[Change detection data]
»»
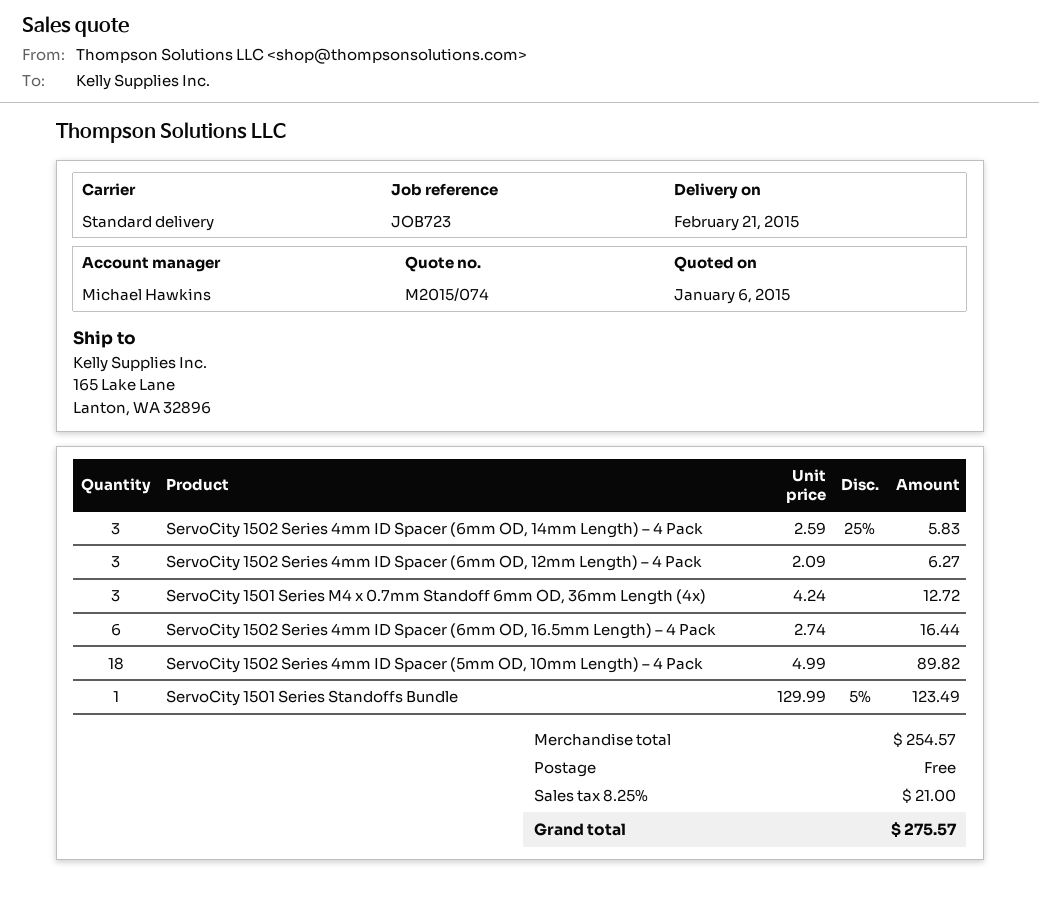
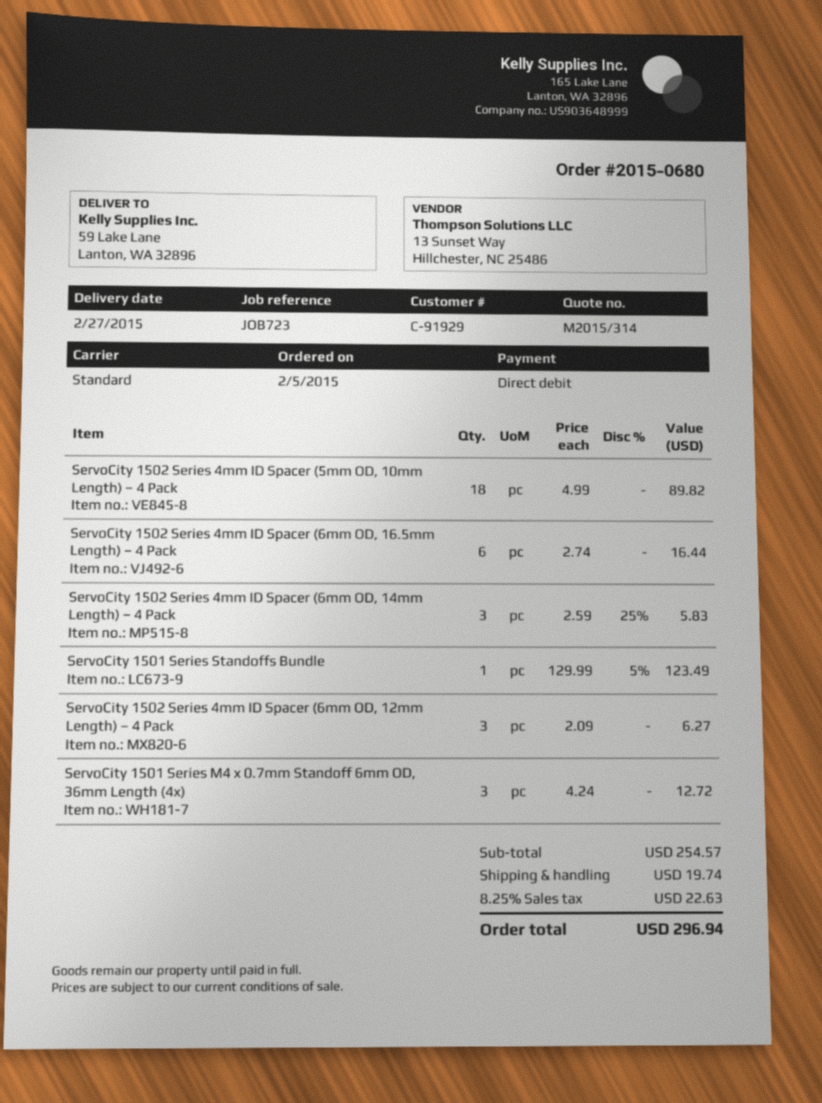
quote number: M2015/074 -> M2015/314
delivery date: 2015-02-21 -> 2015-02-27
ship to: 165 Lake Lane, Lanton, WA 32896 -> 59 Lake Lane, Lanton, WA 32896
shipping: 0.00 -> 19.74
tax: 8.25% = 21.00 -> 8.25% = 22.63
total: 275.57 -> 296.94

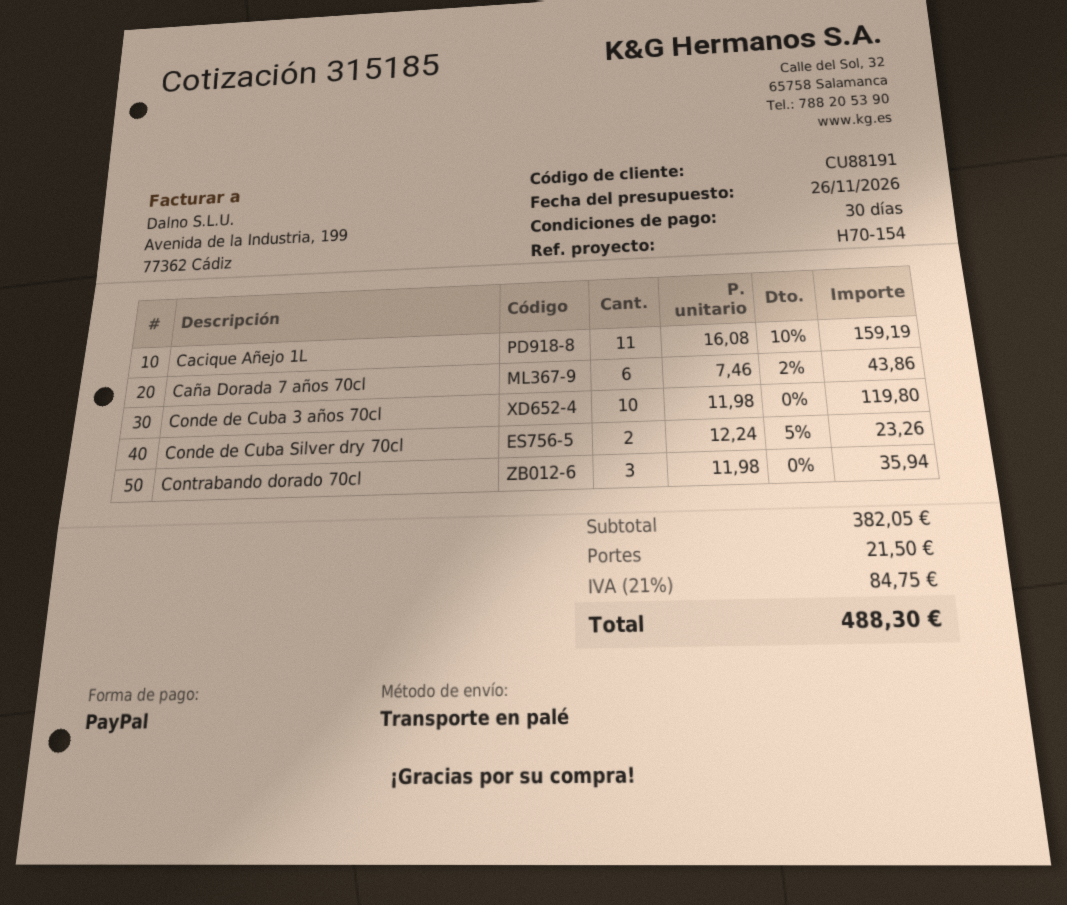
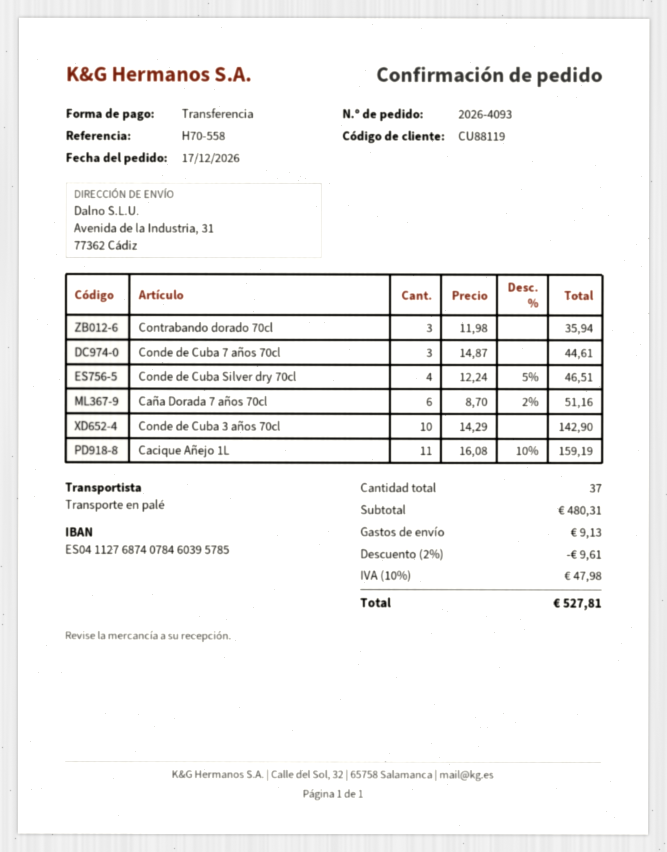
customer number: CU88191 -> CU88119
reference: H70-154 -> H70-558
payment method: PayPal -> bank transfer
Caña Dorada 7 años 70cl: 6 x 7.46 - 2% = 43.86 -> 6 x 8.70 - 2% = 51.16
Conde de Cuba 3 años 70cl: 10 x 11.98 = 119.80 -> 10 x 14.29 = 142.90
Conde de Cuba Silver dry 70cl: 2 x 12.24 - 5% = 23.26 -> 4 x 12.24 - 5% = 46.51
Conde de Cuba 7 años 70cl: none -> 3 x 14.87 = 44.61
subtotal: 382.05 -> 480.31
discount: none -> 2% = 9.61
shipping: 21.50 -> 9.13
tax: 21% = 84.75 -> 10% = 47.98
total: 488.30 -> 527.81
««
Work to be completed:
Give back each entry exactly as it appears. Leave pictures out.

Response to the exercise:
quote number: M2015/074 -> M2015/314
delivery date: 2015-02-21 -> 2015-02-27
ship to: 165 Lake Lane, Lanton, WA 32896 -> 59 Lake Lane, Lanton, WA 32896
shipping: 0.00 -> 19.74
tax: 8.25% = 21.00 -> 8.25% = 22.63
total: 275.57 -> 296.94

customer number: CU88191 -> CU88119
reference: H70-154 -> H70-558
payment method: PayPal -> bank transfer
Caña Dorada 7 años 70cl: 6 x 7.46 - 2% = 43.86 -> 6 x 8.70 - 2% = 51.16
Conde de Cuba 3 años 70cl: 10 x 11.98 = 119.80 -> 10 x 14.29 = 142.90
Conde de Cuba Silver dry 70cl: 2 x 12.24 - 5% = 23.26 -> 4 x 12.24 - 5% = 46.51
Conde de Cuba 7 años 70cl: none -> 3 x 14.87 = 44.61
subtotal: 382.05 -> 480.31
discount: none -> 2% = 9.61
shipping: 21.50 -> 9.13
tax: 21% = 84.75 -> 10% = 47.98
total: 488.30 -> 527.81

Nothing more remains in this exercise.